El municipio suspendió nuevas habilitaciones de Alojamientos Turísticos Temporales (ATT)

Javier Murer tomó esta iniciativa ante el crecimiento exponencial de las unidades destinadas exclusivamente a alquileres turísticos temporales, a través de plataformas digitales (Airbnb, Booking, similares), lo que profundizó la crisis habitacional ante la falta de alquileres permanentes. 

El gobierno de Javier Murer decidió suspender de manera temporaria nuevas habitaciones de alquileres de ATT  como “medida excepcional, hasta tanto se definan e implementen los instrumentos normativos para su gestión y regularización en el marco del Plan de Ordenamiento Territorial (POT). A tales efectos, se entiende por Plan de Ordenamiento Territorial (POT) al instrumento rector de planificación que orienta el desarrollo urbano mediante lineamientos para el uso, ocupación y subdivisión del suelo, la protección del ambiente natural y paisajístico, y la organización del crecimiento de la ciudad en forma equitativa, sostenible y compatible con el derecho a la vivienda y la preservación de los recursos turísticos”.

En el mismo decreto el intendente implementó “incentivos y beneficios temporales para aquellos propietarios de Alojamientos Turísticos Temporales (ATT) que opten por reconvertir sus inmuebles para alquileres residenciales permanentes, así como también a aquellos locadores que ofrezcan sus inmuebles a alquiler residencial permanente”.

Quedan exceptuados de esta normativa aquellas gestiones de habilitaciones y/o cambio de destino que hayan operado con anterioridad y se encuentren pendiente de resolución al 30 de septiembre de 2025 inclusive.

Los fundamentos

El jefe comunal explicó que “durante los últimos 4 años la ocupación turística anual de la localidad promedió un 51%, dando cuenta de la gran disponibilidad de plazas para su comercialización y que esta dinámica produce detrimento en las dinámicas urbanas tradicionales, proliferando edificios con vocación turística que alteran la fisonomía residencial, debilitando la cohesión comunitaria”.

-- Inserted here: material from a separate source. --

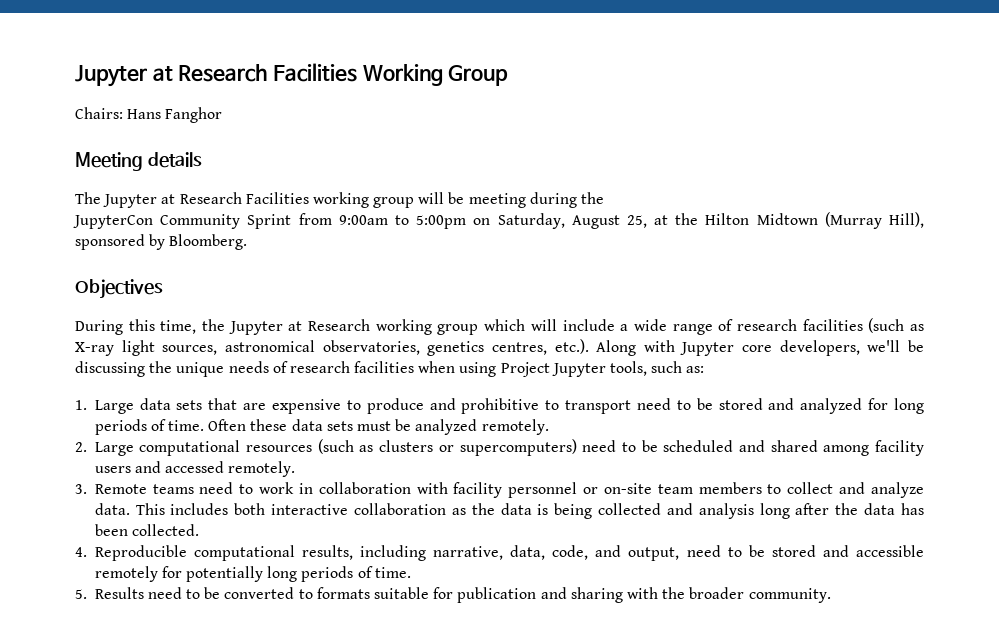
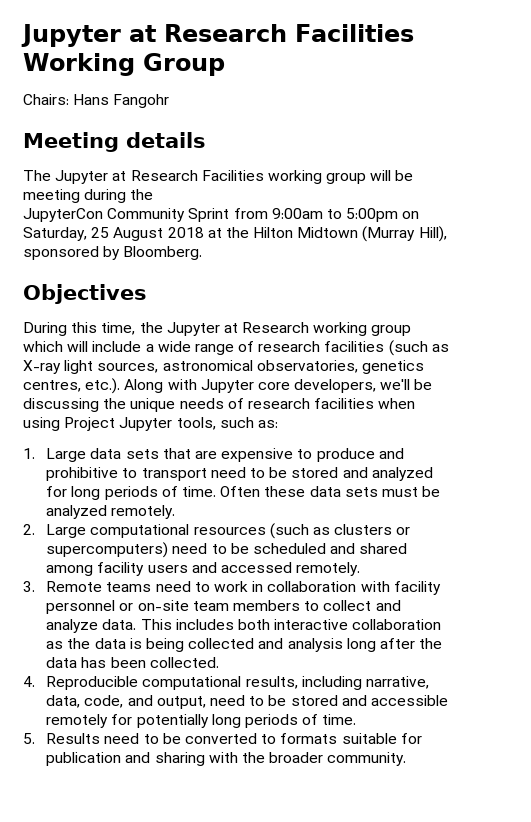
[165,107,223,123] Fanghor -> [113,94,170,108] Fangohr
[571,215,647,229] August 25, -> [91,227,204,241] 25 August 2018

Recordó que “el auge de los alquileres turísticos ha acelerado un proceso de especulación inmobiliaria, en el que la vivienda deja de concebirse como un derecho social y pasa a ser un activo de inversión, con unidades que permanecen vacías gran parte del año a la espera de la temporada alta o de su valorización futura” y que  “esta lógica especulativa ha generado un encarecimiento del suelo y de la vivienda, tanto en el mercado de alquiler como en la compraventa, restringiendo aún más el acceso a la vivienda por parte de la población residente”.

Advirtió que “se ha promovido una producción inmobiliaria orientada al turista, con proliferación de tipologías como monoambientes o apart-hotel encubiertos, desplazando la construcción de viviendas aptas para familias residentes y que la expansión de este fenómeno produce tensiones en los servicios públicos y saturación de la infraestructura urbana, además de configurar situaciones de competencia desleal frente al sector hotelero formalmente habilitado”.

Murer explica en su decreto que “la preservación y fortalecimiento de la oferta hotelera de calidad, debidamente habilitada y regulada, resulta estratégica para el posicionamiento del destino, dado que garantiza estándares de servicio, seguridad y sostenibilidad que contribuyen a mantener la competitividad turística de la ciudad en el mediano y largo plazo” y que “la proliferación de alojamientos turísticos temporarios no habilitados ni regulados genera un escenario de competencia desleal con las plazas hoteleras formales, las cuales cumplen con exigencias legales, fiscales, de seguridad e higiene que implican mayores costos operativos y responsabilidades”.

Otras consideraciones

Murer dijo que “esta competencia desigual produce consecuencias negativas para el destino, al desalentar la inversión en hotelería formal, poner en riesgo la calidad del servicio turístico y debilitar un sector estratégico que garantiza empleo registrado, estándares de atención y estabilidad en la oferta y resulta indispensable resguardar y fortalecer la oferta hotelera regulada como base de la competitividad turística de la ciudad, asegurando que el crecimiento económico no se sostenga sobre la informalidad y la precarización”

La saturación de áreas sensibles por la afluencia simultánea de gran cantidad de visitantes provoca efectos negativos en ecosistemas, sendas, costas y bosques, generando deterioro ambiental y pérdida de calidad paisajística, lo que a mediano plazo puede incluso comprometer la sustentabilidad del destino y la planificación territorial debe contemplar la protección del paisaje y del ambiente natural como bienes colectivos, equilibrando la explotación turística con la preservación de los recursos que sostienen la identidad y la economía local”.

“Si bien la actividad turística vinculada al alquiler turístico residencial genera beneficios económicos de corto plazo para propietarios e inversores, también ha derivado en una contracción de la oferta de vivienda permanente y en un incremento de los precios de alquiler, afectando directamente el derecho a la vivienda de la población local”, finalizó Javier Murer.